故胡玄黎摇了摇头:“师父,弟子不欲回去,修行之人,若心存恋栈,牵挂尘缘,又如何能坚定道心,追求那渺渺仙途呢?”
老君听了,却是不置可否地笑了笑,将其中一葫芦丹药推到他面前:“痴儿!修行并非绝情绝性,这葫芦清瘟丹,你且收好。”
他指了指另一只葫芦:“这一葫,为师自有他用,你手中这一葫,需以自身法力温养四十九日,待其灵韵彻底内敛,方可发挥最大药效,届时,你便去一趟白虎岭。”
“白虎岭?”胡玄黎心中一动,如果他记得没错,那是孙大圣三打白骨精的地界。“那里出了何事?”
“不错。”老君颔首,“近日不甚太平,似有疫气萌发,你持此丹前去,寻那当地城隍,助他布药救治,积些外功,此事了结后,回程时顺路回家看看吧!”
胡玄黎看着面前的丹药,又看了看老君那慈和目光,心中了然。
哪怕是如自家师尊贵为道祖,仍需红尘烟火气致使心念通达!
自己身为老君道童亦免不了世俗。
胡玄黎不再尤豫,躬敬地接过葫芦:“是,师父!弟子谨遵师命,待四十九日后丹蕴成,便前往白虎岭。”
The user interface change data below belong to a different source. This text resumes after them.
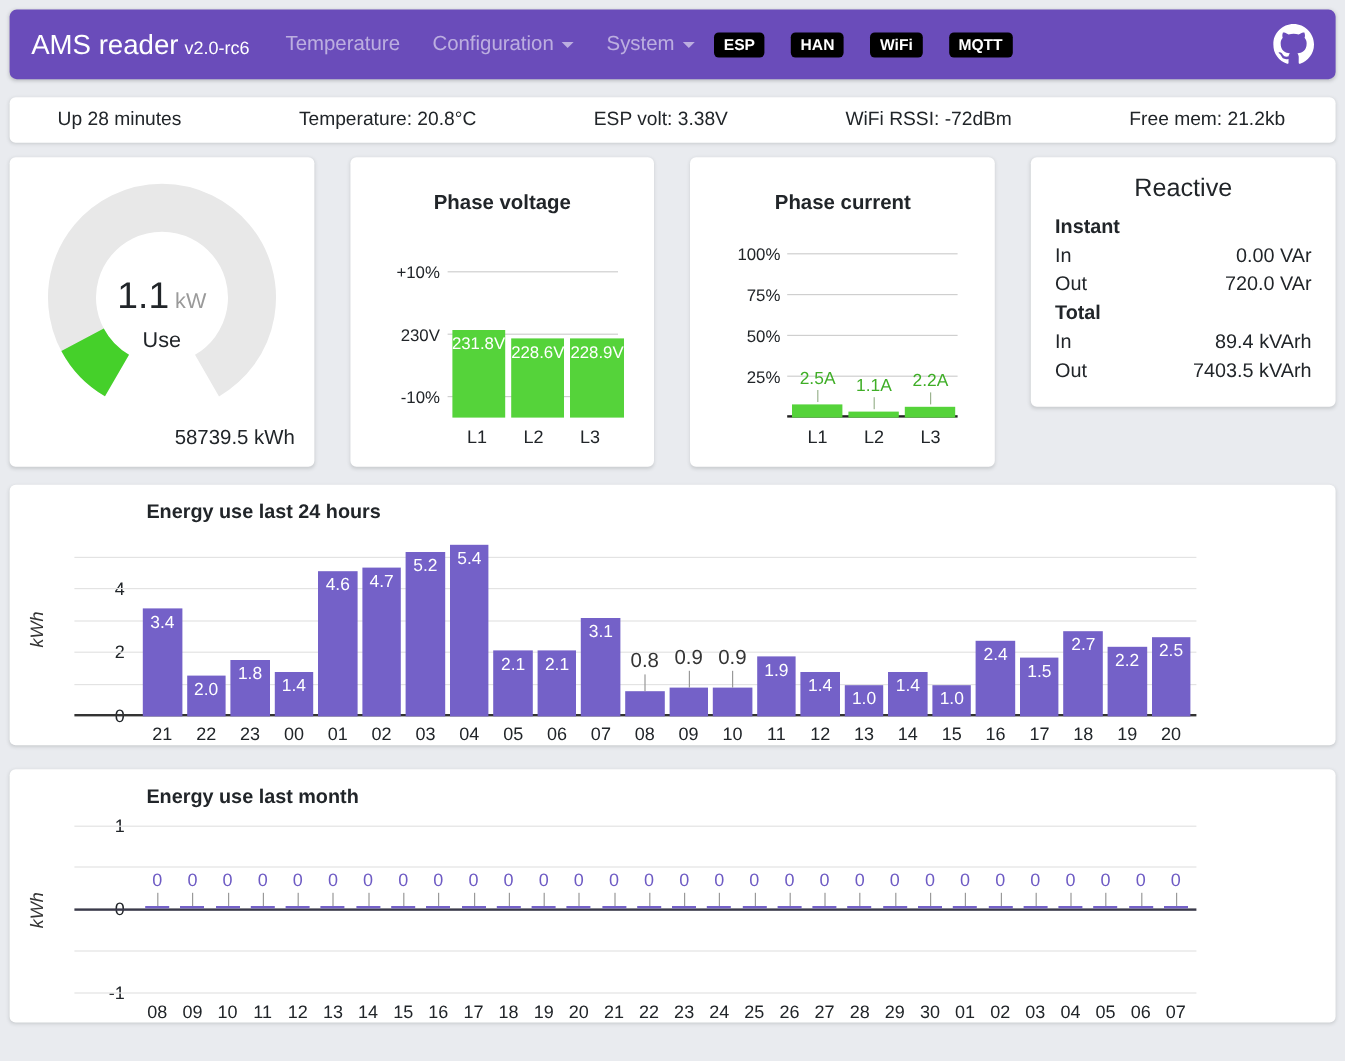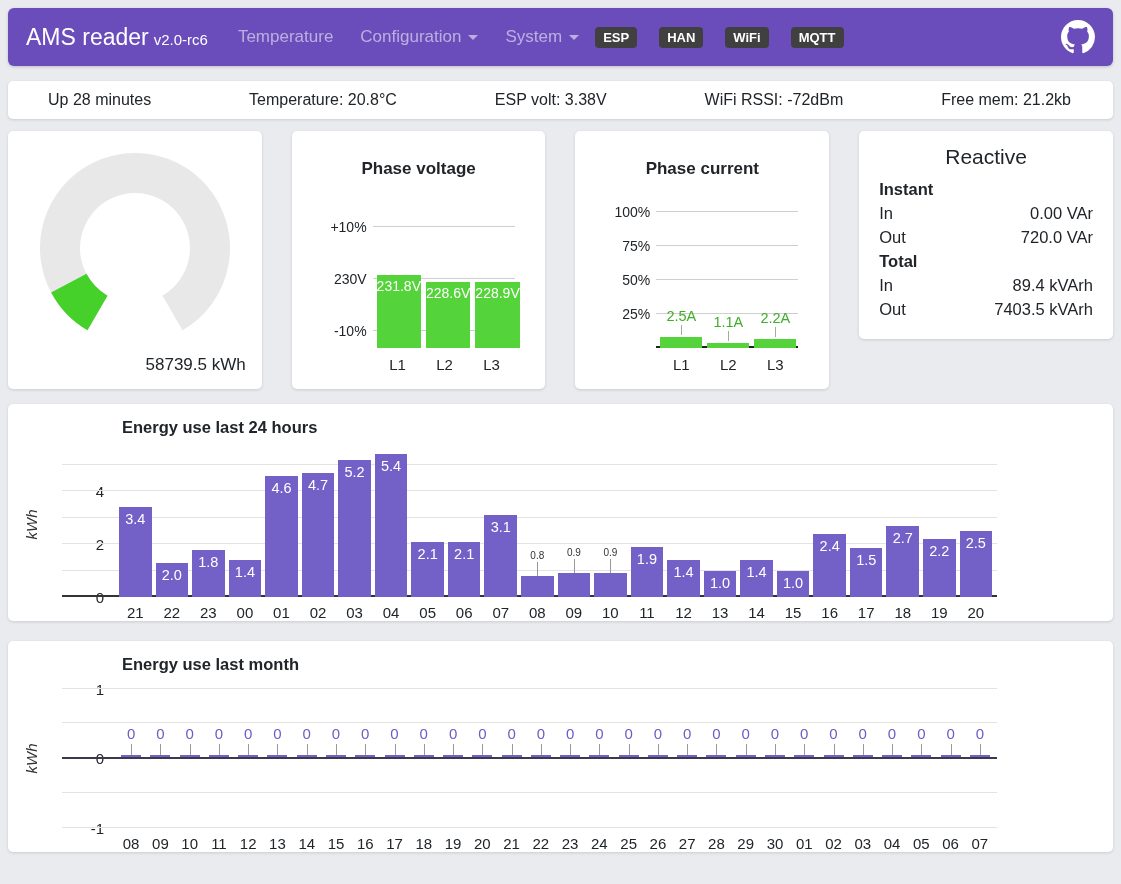"ESP" .badge { background: #404040 -> #000000 }
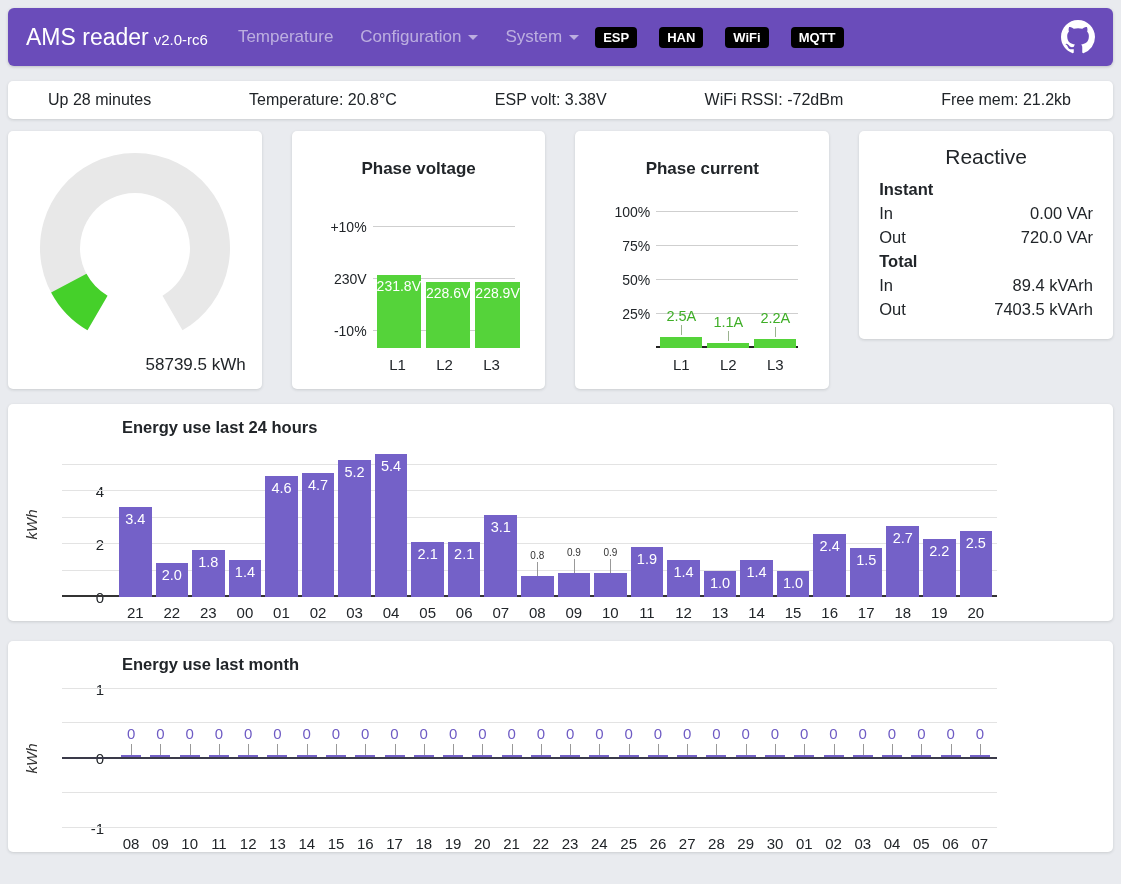"1.1 kW" div.gauge-center { html: none -> <div> <div> <span>1.1</span><span>kW</span> </div> <div>Use</div> </div> }
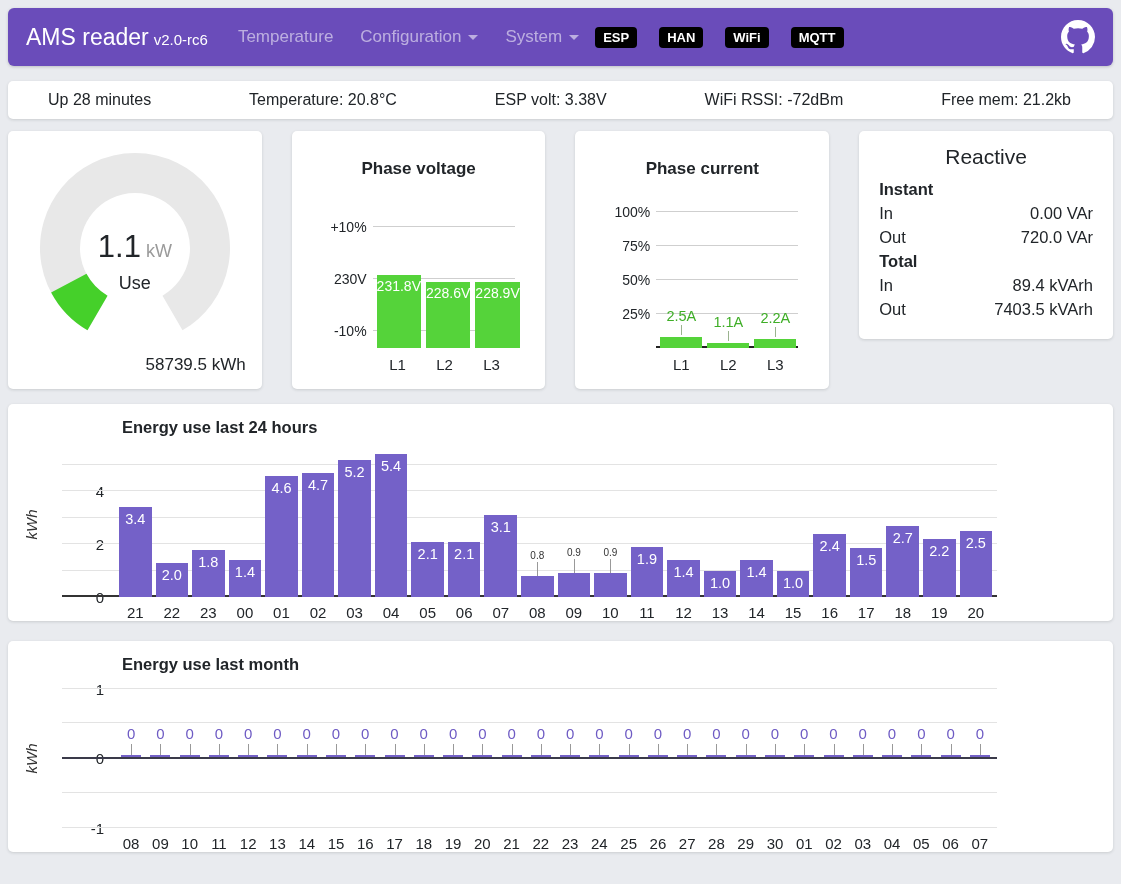"0.8" .outlab { font-size: 10px -> 17px }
老君满意地点点头,重新端起茶杯,悠然道:“恩,去吧,若是阿金、阿银想家了,也一并带去吧!”
“弟子明白。”
胡玄黎施了一礼,手握温润的紫金葫芦,转身离去。
心下已有了主意:四十九日,时间充裕得很,正好趁此机会,好好操练一下阿金和阿银那两个小家伙!